Set down every record below exactly as it stands, with the pictures omitted.
*** Excerpted records ***
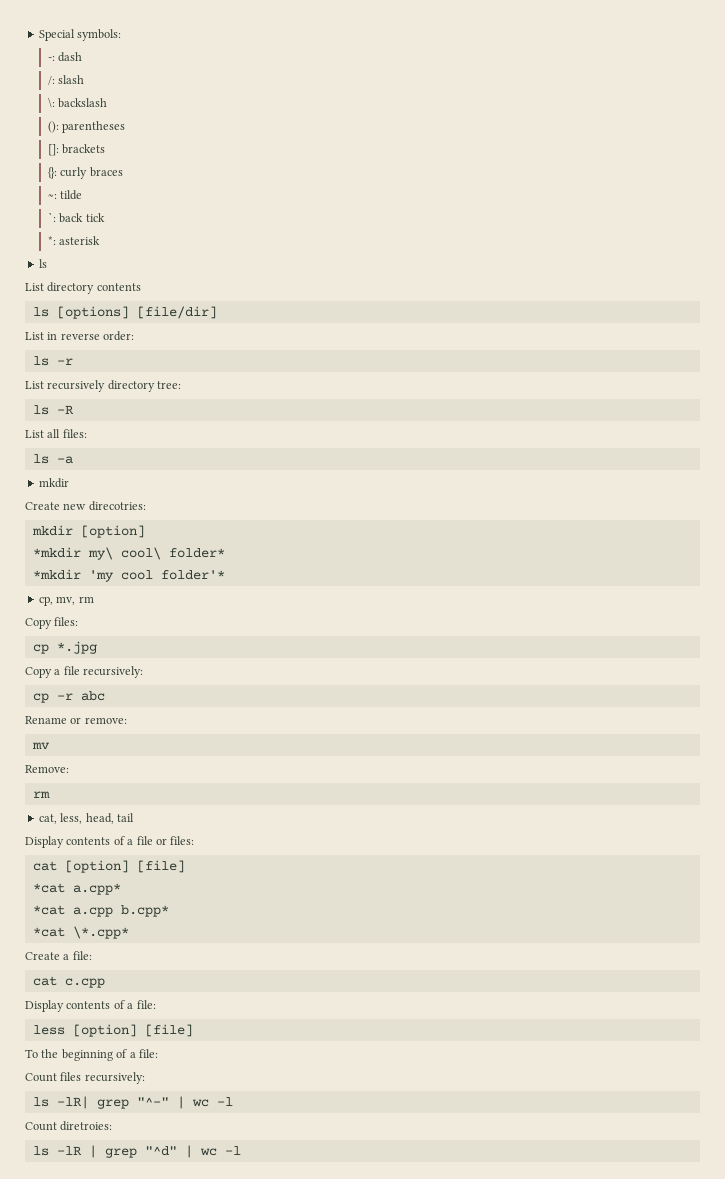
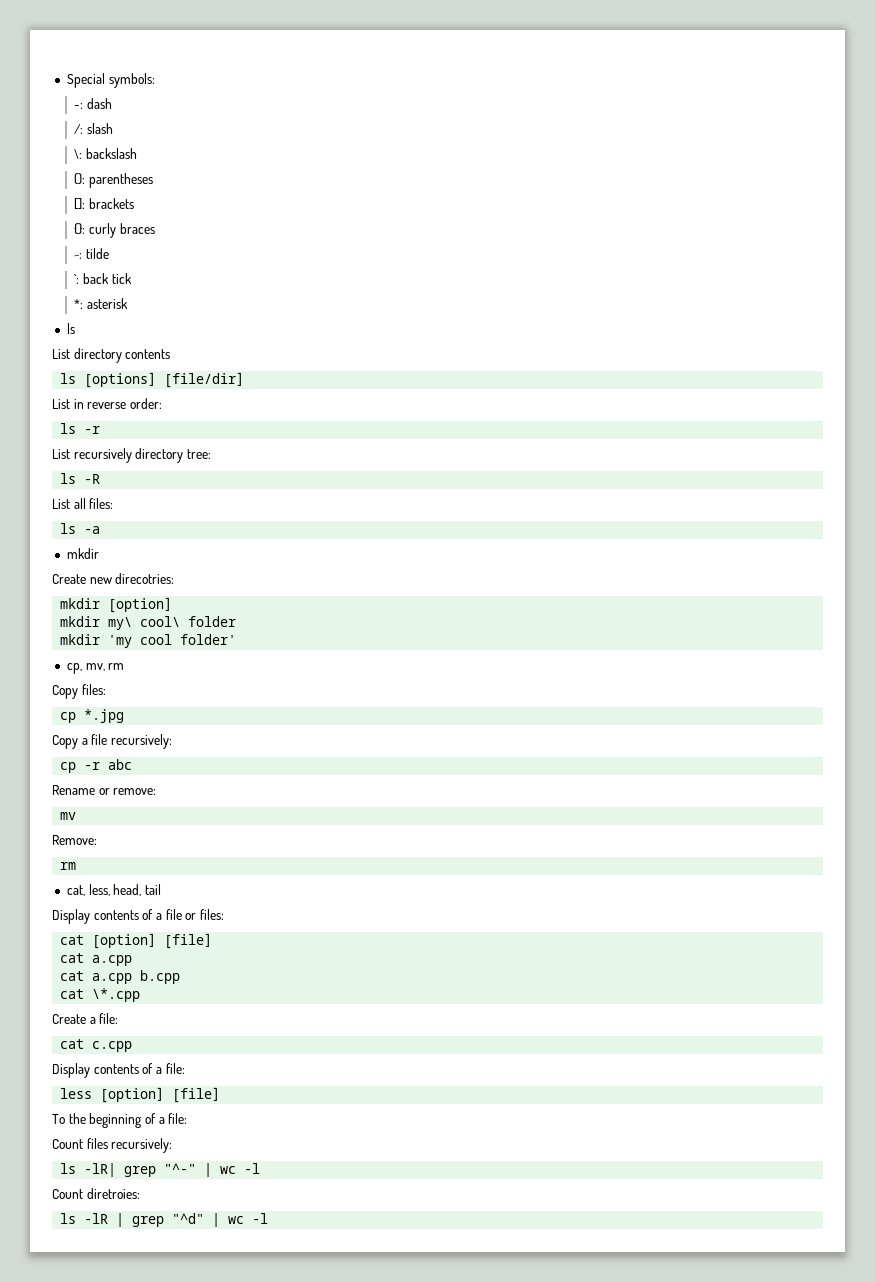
- *mkdir my\ cool\ folder*
- *mkdir 'my cool folder'*
+ mkdir my\ cool\ folder
+ mkdir 'my cool folder'
  cat [option] [file]
- *cat a.cpp*
- *cat a.cpp b.cpp*
- *cat \*.cpp*
+ cat a.cpp
+ cat a.cpp b.cpp
+ cat \*.cpp

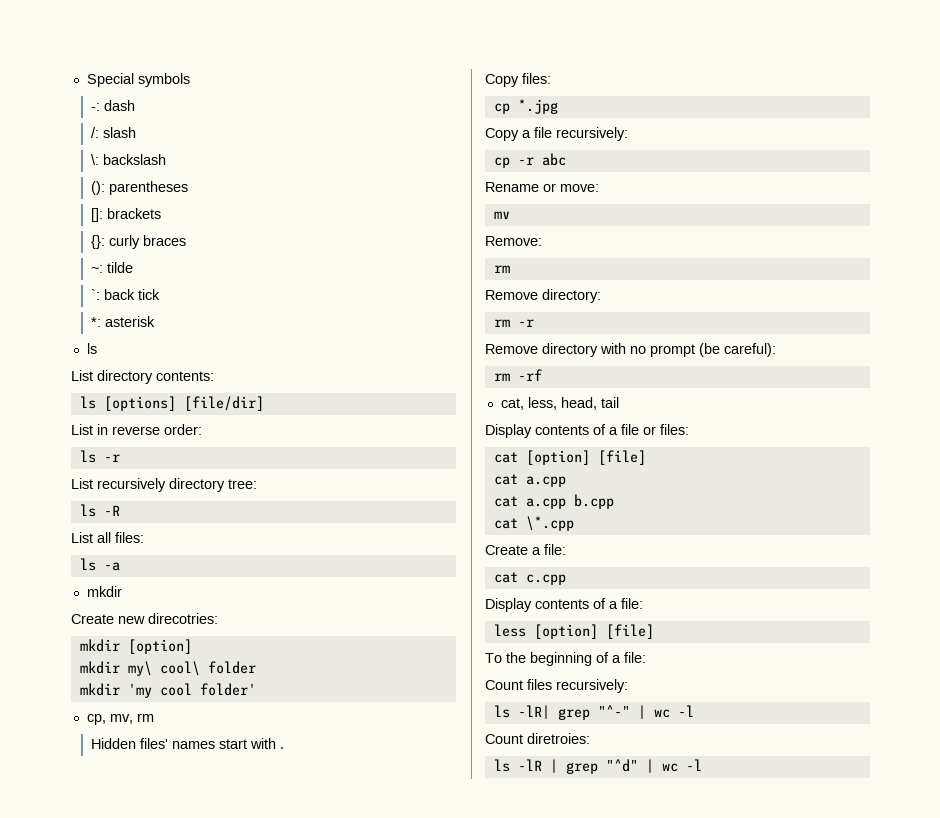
- Special symbols:
+ Special symbols
- List directory contents
+ List directory contents:
+ Hidden files' names start with .
- Rename or remove:
+ Rename or move:
+ Remove directory:
+ rm -r
+ Remove directory with no prompt (be careful):
+ rm -rf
*** End of Excerpted records ***
- _Exercise answer_:
- *mkdir my\ cool\ folder*
- *mkdir 'my cool folder'*
+ mkdir my\ cool\ folder
+ mkdir 'my cool folder'
  cat [option] [file]
- *cat a.cpp*
- *cat a.cpp b.cpp*
- *cat \*.cpp*
+ cat a.cpp
+ cat a.cpp b.cpp
+ cat \*.cpp

- Special symbols:
+ Special symbols
- List directory contents
+ List directory contents:
+ Hidden files' names start with .
- Rename or remove:
+ Rename or move:
+ Remove directory:
+ rm -r
+ Remove directory with no prompt (be careful):
+ rm -rf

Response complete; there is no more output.